What did you mean by that.

 

He doesn't know what he meant by that but he knows what Reiner means by this. He can't help it, but all day on the road his mind has conjured images it doesn't want, he keeps seeing that woman from last night, filled to the brim with such febrile desperation, he sees Reiner on top of her, bending her into plastic poses with his brown hands. What Reiner wants now would be no different than with the woman, a ritual performed without tenderness or warmth or sensual pleasure.

 

But the truth is also that there is an answering impulse of subservience in him, part of him wants to give in, I see shadows thrown up in grappling contortions on the roof of the cave.

 

I don't know what I meant.

 

You don't know what you meant.

 

I was looking forward to seeing you.

 

Nothing else.

 

Not that I can think of.

 

Reiner nods slowly.
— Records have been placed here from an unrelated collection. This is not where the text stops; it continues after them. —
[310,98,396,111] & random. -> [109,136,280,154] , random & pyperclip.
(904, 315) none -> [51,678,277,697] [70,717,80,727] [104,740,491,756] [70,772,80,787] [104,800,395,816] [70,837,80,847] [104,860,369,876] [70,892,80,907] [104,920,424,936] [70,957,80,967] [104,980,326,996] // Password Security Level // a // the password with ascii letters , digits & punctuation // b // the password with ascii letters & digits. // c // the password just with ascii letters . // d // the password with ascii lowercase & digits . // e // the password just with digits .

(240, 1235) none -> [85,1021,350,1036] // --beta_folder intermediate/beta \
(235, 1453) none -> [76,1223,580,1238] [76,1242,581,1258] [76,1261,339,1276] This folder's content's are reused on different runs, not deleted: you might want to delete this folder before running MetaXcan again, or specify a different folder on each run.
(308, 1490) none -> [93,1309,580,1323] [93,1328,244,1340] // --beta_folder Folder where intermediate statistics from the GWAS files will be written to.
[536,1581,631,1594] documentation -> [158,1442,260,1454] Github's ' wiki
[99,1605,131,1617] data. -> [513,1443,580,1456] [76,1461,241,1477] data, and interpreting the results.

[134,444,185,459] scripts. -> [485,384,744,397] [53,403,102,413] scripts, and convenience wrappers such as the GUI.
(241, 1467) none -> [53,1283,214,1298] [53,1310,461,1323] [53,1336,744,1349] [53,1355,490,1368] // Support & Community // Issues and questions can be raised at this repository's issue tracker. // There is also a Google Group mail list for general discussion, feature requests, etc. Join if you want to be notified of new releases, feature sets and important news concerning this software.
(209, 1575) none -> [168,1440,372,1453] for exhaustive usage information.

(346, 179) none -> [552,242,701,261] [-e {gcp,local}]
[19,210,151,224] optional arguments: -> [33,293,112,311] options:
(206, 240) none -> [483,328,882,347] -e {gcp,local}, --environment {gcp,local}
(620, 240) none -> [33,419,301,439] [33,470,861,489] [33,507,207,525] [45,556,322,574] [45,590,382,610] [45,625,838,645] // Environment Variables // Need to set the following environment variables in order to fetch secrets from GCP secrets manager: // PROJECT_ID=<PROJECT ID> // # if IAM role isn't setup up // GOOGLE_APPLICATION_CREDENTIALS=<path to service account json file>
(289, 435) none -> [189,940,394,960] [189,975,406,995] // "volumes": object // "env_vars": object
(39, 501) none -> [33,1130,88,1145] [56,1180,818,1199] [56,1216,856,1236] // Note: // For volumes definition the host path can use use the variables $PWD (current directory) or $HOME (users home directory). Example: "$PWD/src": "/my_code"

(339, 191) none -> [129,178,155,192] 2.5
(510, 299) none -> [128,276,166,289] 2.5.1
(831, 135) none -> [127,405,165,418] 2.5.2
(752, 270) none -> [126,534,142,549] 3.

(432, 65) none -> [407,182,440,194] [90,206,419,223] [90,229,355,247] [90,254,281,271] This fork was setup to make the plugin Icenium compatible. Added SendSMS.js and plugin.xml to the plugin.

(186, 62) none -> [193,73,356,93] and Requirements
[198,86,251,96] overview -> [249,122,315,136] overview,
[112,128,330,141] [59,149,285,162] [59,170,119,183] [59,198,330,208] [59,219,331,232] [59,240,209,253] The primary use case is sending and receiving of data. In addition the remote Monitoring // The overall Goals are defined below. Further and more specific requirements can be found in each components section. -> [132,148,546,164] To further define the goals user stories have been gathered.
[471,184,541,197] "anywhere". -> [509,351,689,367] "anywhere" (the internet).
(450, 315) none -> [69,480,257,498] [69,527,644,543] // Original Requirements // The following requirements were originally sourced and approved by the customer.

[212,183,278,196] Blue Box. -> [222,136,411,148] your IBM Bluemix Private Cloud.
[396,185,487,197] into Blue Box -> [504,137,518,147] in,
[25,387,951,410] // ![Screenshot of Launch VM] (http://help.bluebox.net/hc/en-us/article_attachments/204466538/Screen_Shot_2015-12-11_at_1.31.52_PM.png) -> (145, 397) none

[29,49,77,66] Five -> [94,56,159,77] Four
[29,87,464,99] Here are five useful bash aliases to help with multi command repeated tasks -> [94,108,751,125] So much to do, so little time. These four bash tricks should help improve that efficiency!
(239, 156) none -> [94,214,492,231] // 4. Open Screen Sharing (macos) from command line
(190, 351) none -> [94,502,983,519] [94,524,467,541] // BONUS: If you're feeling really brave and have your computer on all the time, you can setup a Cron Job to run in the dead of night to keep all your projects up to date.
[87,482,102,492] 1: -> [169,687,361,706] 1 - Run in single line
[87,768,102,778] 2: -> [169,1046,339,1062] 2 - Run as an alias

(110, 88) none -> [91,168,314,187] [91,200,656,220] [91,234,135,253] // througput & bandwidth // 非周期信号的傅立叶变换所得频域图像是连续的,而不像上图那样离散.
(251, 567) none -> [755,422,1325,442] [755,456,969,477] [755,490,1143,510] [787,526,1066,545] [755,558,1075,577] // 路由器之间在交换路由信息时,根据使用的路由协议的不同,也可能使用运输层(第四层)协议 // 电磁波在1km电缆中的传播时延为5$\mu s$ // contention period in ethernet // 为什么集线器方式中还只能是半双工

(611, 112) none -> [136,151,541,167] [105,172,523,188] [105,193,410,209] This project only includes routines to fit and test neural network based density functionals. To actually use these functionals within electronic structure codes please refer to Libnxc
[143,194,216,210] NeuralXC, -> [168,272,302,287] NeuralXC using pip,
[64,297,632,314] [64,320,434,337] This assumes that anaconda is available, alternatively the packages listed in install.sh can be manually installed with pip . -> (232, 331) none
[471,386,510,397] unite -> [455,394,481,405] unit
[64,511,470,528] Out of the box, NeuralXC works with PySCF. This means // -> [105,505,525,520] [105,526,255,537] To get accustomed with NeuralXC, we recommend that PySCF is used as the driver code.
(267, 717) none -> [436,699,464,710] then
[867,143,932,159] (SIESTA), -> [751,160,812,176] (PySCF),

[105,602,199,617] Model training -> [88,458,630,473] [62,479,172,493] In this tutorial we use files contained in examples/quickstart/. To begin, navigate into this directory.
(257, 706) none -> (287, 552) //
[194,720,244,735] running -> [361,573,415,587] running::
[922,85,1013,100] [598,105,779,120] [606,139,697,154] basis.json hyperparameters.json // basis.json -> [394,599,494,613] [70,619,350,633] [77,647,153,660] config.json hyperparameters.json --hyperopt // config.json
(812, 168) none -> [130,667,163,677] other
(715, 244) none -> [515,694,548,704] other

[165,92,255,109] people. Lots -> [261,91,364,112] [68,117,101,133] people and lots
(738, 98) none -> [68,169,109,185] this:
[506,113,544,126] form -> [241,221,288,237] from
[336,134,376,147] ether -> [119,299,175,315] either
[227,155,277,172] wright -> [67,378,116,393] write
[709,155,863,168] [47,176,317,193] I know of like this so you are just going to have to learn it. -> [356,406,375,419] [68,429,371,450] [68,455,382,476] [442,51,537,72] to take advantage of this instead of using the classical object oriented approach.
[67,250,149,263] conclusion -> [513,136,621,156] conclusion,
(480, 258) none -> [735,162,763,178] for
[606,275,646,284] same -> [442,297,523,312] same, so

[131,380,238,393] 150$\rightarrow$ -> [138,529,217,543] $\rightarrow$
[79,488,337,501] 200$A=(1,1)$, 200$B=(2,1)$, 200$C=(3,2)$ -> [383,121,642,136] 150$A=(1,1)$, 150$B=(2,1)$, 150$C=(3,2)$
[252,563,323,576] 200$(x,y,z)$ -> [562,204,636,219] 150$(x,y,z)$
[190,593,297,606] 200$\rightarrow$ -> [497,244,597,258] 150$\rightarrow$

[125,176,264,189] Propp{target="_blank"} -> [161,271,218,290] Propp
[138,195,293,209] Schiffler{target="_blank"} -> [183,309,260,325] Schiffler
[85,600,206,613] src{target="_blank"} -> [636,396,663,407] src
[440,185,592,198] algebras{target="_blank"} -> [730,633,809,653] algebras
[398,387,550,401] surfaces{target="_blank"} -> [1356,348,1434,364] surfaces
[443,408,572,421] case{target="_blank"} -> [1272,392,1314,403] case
Neither of them is quite the person that by mutual agreement they have been till now, the rules will be different from tonight. He can smell the smoky sweat of the other man, or perhaps it is his own, not a bad smell, and then Reiner gets up and moves away to the far side of the cave to settle himself. They don't speak again. The fire slowly subsides, the shadows fade, the sound of bells continues in the air.